Member of the Mississippi House of Representatives from the 61st district
- In office 1984 – January 7, 2020
- Succeeded by: Gene Newman

Personal details
- Born: Nolan Ray Rogers July 3, 1931 Pearl, Mississippi
- Died: December 18, 2020 (aged 89) Pearl, Mississippi
- Party: Republican
- Spouse: Shirley Greer
- Occupation: Businessman

= Ray Rogers (politician) =

American politician (1931–2020)

Nolan Ray Rogers (July 3, 1931 - December 18, 2020) was an American politician in the state of Mississippi.

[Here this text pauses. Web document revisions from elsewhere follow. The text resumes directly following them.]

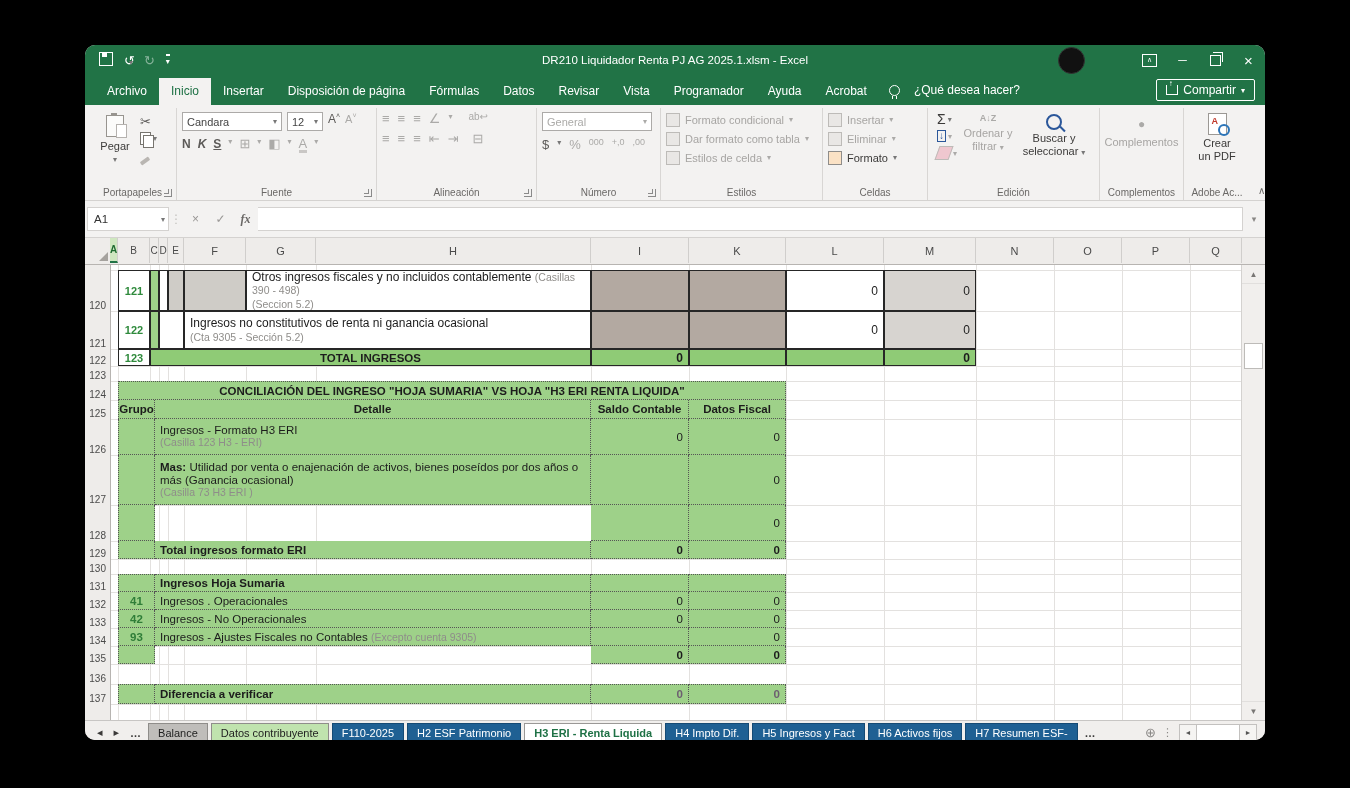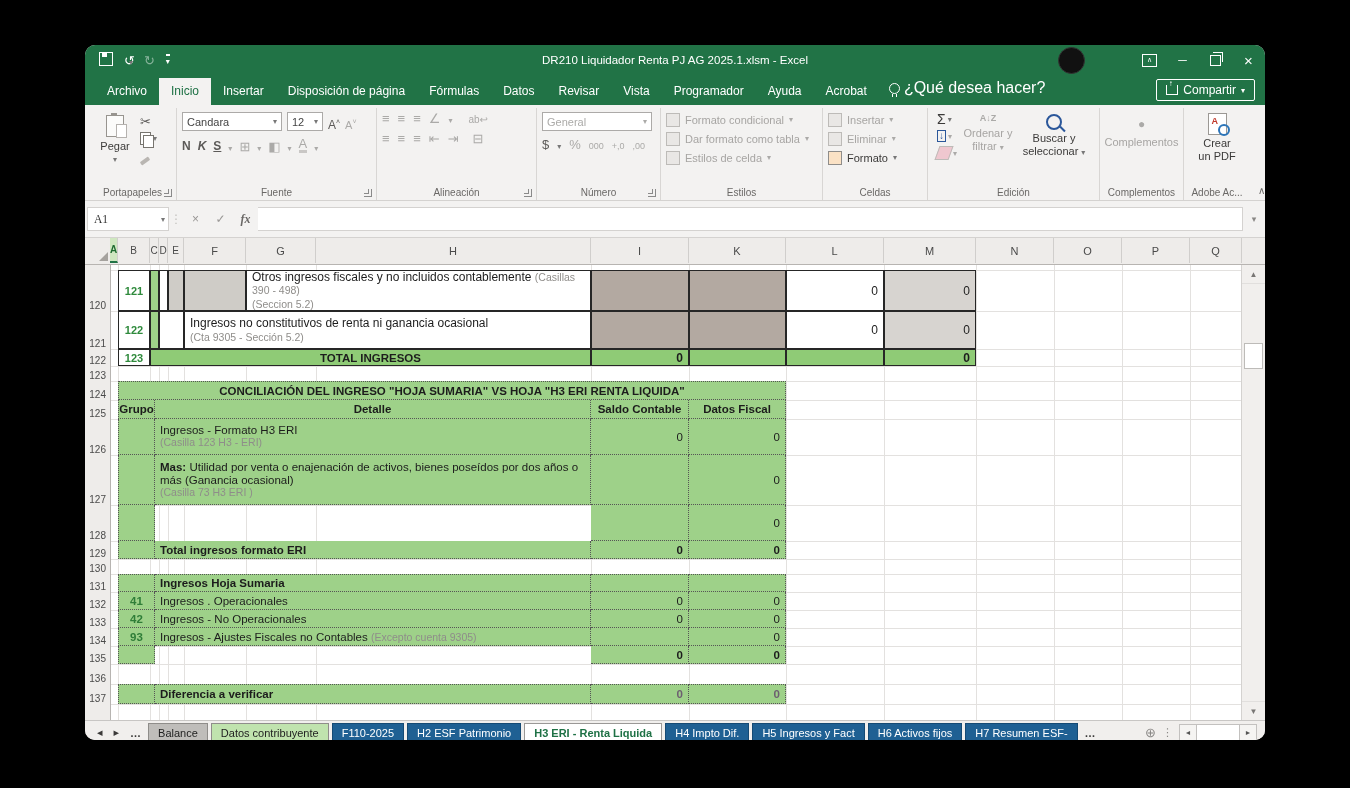"¿Qué desea hacer?" .tellme { font-size: 16px -> 12px; gap: 4px -> 14px }
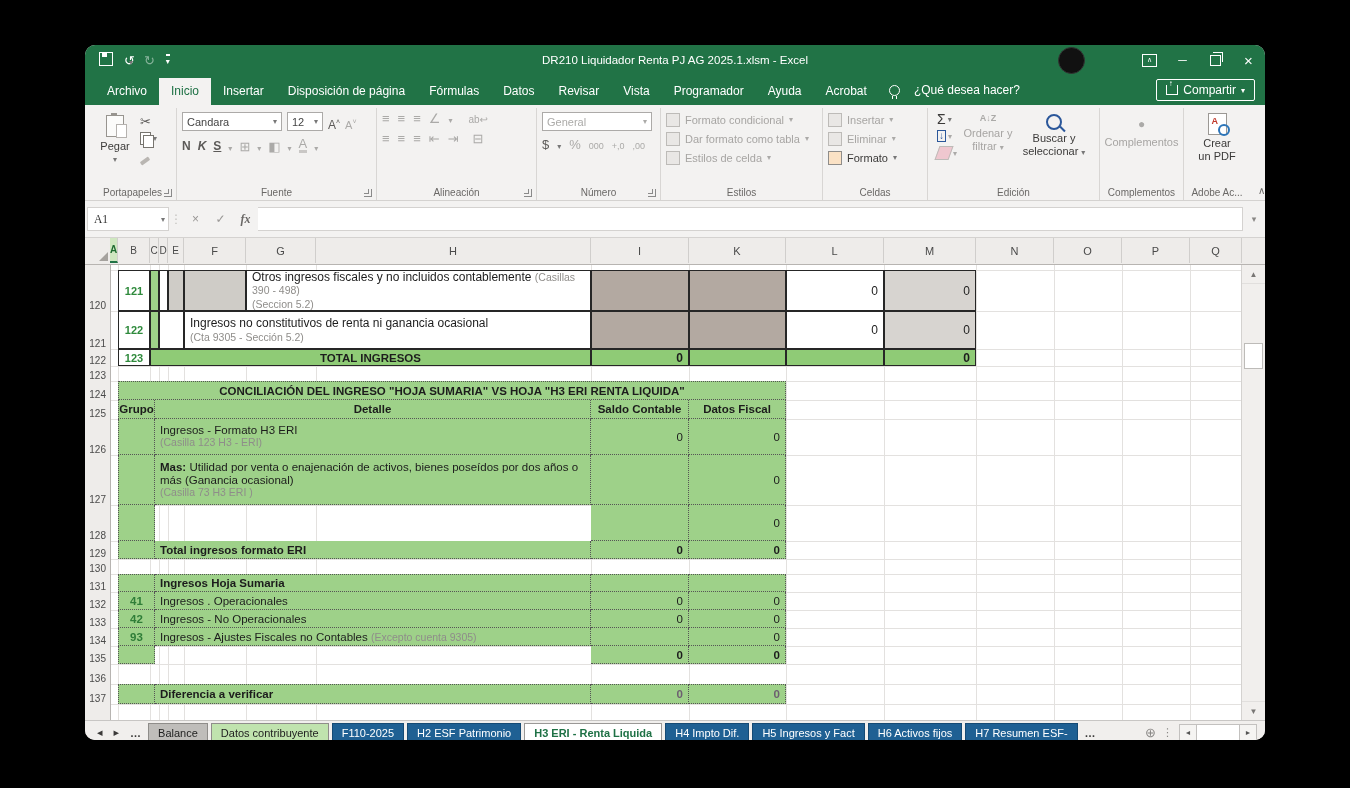"Candara" .frow { align-items: flex-end -> flex-start }
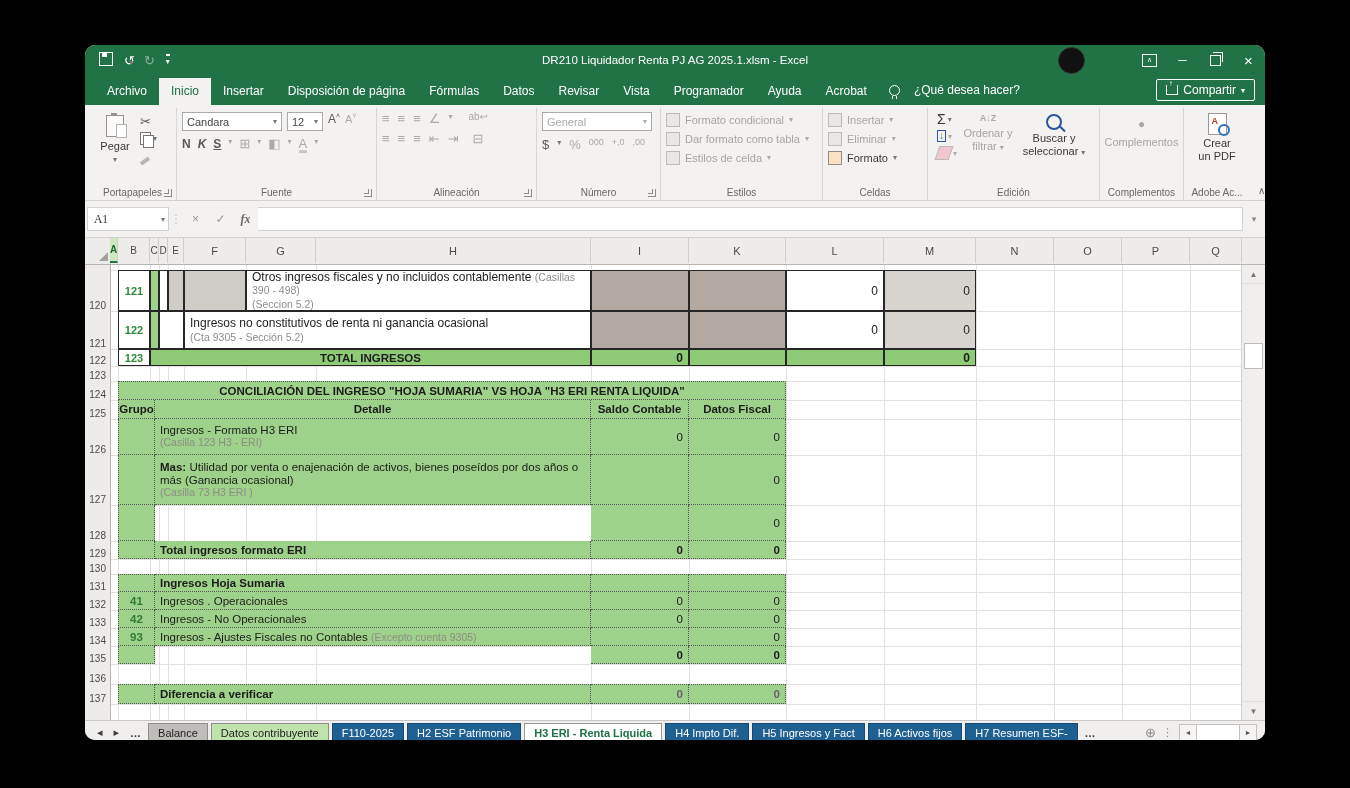"A1" .namebox input { font-family: Liberation Serif, serif -> Liberation Sans, sans-serif }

Rogers was a native of Pearl, Mississippi, where he attended Pearl High School. During his time there he was the first quarterback in their football program and holds the record for most interceptions. Ray Rogers Stadium at Pearl High School is named after him. He owned an advertising company and was a justice of the peace. Rogers was elected to the Mississippi House of Representatives in 1983 and had served district 61 from 1984 until 2020. A Republican, he served on the Ways and Means, Banking and Financial Services, Investigate State Offices, Management, Military Affairs and PEER committees.

He was married to Shirley Greer and had three children. A member of the Methodist church, he was also a member of his local Kiwanis, Exchange, and football clubs. He died at his home in Pearl, Mississippi in 2020.